Grain weight and grain number are two important traits directly determining grain yield in rice. To date, a lot of genes related to grain weight and grain number have been identified; however, the regulatory mechanism underlying these genes remains largely unknown. In this study, we studied the biological function of OsSPL18 during grain and panicle development in rice. Knockout (KO) mutants of OsSPL18 exhibited reduced grain width and thickness, panicle length and grain number, but increased tiller number. Cytological analysis showed that OsSPL18 regulates the development of spikelet hulls by affecting cell proliferation. qRT-PCR and GUS staining analyses showed that OsSPL18 was highly expressed in developing young panicles and young spikelet hulls, in agreement with its function in regulating grain and panicle development. Transcriptional activation experiments indicated that OsSPL18 is a functional transcription factor with activation domains in both the N-terminus and C-terminus, and both activation domains are indispensable for its biological functions. Quantitative expression analysis showed that DEP1, a major grain number regulator, was significantly down-regulated in OsSPL18 KO lines. Both yeast one-hybrid and dual-luciferase (LUC) assays showed that OsSPL18 could bind to the DEP1 promoter, suggesting that OsSPL18 regulates panicle development by positively regulating the expression of DEP1. Sequence analysis showed that OsSPL18 contains the OsmiR156k complementary sequence in the third exon; 5ʹ RLM-RACE experiments indicated that OsSPL18 could be cleaved by OsmiR156k. Taken together, our results uncovered a new OsmiR156k-OsSPL18-DEP1 pathway regulating grain number in rice.

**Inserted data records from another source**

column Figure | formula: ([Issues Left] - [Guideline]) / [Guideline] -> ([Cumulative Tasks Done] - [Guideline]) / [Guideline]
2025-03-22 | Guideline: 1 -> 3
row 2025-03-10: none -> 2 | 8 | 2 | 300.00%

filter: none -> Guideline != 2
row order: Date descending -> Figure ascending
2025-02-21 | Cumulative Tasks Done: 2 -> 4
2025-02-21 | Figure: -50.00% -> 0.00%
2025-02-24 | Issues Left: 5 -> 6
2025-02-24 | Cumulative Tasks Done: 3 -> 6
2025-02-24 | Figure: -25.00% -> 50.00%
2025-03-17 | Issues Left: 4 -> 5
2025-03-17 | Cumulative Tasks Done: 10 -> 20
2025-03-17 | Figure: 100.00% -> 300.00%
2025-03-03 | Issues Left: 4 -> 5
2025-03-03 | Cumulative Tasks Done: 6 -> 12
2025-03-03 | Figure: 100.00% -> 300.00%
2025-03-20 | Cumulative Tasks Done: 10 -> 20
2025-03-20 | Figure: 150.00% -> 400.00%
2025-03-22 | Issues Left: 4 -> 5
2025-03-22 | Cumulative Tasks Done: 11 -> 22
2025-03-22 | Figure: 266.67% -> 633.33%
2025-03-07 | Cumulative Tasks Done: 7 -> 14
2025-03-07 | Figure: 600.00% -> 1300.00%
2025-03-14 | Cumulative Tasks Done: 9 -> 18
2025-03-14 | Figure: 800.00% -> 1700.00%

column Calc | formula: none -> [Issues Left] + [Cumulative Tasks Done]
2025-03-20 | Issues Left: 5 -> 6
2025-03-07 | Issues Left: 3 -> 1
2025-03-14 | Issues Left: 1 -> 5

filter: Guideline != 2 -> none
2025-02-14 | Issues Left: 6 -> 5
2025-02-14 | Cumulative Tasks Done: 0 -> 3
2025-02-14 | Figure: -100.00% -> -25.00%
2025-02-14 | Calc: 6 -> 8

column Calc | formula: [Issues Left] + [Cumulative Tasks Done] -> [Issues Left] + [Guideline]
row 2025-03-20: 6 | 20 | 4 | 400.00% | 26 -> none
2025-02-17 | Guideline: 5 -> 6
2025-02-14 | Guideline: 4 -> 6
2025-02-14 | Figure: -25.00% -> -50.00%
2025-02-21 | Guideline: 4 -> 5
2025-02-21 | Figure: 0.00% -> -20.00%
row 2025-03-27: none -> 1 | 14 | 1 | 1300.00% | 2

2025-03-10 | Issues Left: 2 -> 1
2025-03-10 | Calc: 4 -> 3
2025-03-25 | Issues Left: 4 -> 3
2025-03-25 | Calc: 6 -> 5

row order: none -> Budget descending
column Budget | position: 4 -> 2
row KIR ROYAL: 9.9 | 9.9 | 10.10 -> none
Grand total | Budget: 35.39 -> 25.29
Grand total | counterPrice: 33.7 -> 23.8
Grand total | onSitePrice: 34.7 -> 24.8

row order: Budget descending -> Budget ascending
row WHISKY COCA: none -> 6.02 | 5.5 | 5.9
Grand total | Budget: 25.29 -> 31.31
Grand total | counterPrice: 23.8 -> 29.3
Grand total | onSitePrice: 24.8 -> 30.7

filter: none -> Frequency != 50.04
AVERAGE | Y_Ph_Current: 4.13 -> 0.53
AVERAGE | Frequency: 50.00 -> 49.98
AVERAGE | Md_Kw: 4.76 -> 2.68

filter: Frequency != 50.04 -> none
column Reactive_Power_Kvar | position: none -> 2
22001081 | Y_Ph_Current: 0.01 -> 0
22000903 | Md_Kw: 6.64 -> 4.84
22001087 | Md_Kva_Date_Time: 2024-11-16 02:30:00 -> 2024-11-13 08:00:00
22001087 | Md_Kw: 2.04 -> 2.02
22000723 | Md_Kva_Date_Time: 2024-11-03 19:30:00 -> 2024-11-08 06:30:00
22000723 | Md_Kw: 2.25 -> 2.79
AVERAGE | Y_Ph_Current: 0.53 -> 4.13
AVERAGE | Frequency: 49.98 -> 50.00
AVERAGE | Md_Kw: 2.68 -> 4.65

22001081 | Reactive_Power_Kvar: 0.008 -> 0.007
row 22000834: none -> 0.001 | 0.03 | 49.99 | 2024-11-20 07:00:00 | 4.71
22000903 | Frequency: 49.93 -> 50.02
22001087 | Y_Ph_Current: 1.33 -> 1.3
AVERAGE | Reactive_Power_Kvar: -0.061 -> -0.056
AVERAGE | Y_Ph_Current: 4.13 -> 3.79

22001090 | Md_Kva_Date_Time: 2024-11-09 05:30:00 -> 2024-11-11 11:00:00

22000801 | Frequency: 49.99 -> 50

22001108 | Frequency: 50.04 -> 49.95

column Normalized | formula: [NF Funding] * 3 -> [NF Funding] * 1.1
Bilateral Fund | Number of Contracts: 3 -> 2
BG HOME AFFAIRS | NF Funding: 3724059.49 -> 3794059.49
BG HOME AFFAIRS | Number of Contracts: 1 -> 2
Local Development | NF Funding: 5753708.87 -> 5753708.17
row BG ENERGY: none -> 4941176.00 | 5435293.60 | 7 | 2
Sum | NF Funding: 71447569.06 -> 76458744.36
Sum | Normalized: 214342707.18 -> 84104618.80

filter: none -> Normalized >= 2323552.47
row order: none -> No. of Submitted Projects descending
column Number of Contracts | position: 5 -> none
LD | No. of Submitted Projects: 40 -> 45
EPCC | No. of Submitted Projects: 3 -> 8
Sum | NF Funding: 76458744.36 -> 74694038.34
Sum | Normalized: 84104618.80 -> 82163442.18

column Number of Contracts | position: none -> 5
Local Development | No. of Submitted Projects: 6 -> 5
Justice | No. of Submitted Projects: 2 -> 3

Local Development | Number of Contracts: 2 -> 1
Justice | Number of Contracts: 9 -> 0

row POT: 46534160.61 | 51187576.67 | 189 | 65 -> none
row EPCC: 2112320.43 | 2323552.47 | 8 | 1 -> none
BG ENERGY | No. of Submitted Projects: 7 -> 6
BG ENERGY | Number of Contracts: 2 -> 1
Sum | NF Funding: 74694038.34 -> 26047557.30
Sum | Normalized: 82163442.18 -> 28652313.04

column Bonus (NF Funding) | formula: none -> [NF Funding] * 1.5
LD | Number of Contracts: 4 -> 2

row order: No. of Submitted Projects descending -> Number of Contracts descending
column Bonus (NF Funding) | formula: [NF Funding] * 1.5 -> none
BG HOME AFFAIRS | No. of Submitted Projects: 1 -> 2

粒重和粒数是直接决定水稻籽粒产量的两个重要特征。迄今为止，已经鉴定出许多与籽粒重量和籽粒数量有关的基因。然而，这些基因的潜在调控机制仍是未知之数。在这项研究中，我们研究了OsSPL18在水稻籽粒和穗发育过程中的生物学功能。OsSPL18的敲除（KO）突变体表现出降低的籽粒宽度和厚度，穗长和籽粒数量，但增加了分till数量。细胞学分析表明，OsSPL18通过影响细胞增殖来调节小穗壳的发育。qRT-PCR和GUS染色分析表明OsSPL18在发育中的幼穗和幼穗壳中高度表达，与其在调节谷粒和穗发育中的功能一致。转录激活实验表明，OsSPL18是一种功能性转录因子，在N端和C端均具有激活域，而两个激活域对于其生物学功能都是必不可少的。定量表达分析表明，DEP1，一个重要的粮食数调节器，被显著在下调OsSPL18 KO线。酵母单杂交和双荧光素酶（LUC）分析均显示OsSPL18可以与DEP1启动子结合，这表明OsSPL18通过正向调节OsSPL18的表达来调节穗的发育。DEP1。序列分析表明，OsSPL18在第三个外显子中包含OsmiR156k互补序列。5次RLM-RACE实验表明OsSPL18可以被OsmiR156k裂解。两者合计，我们的结果发现了一个新的OsmiR156k - OsSPL18 - DEP1途径调节水稻的粒数。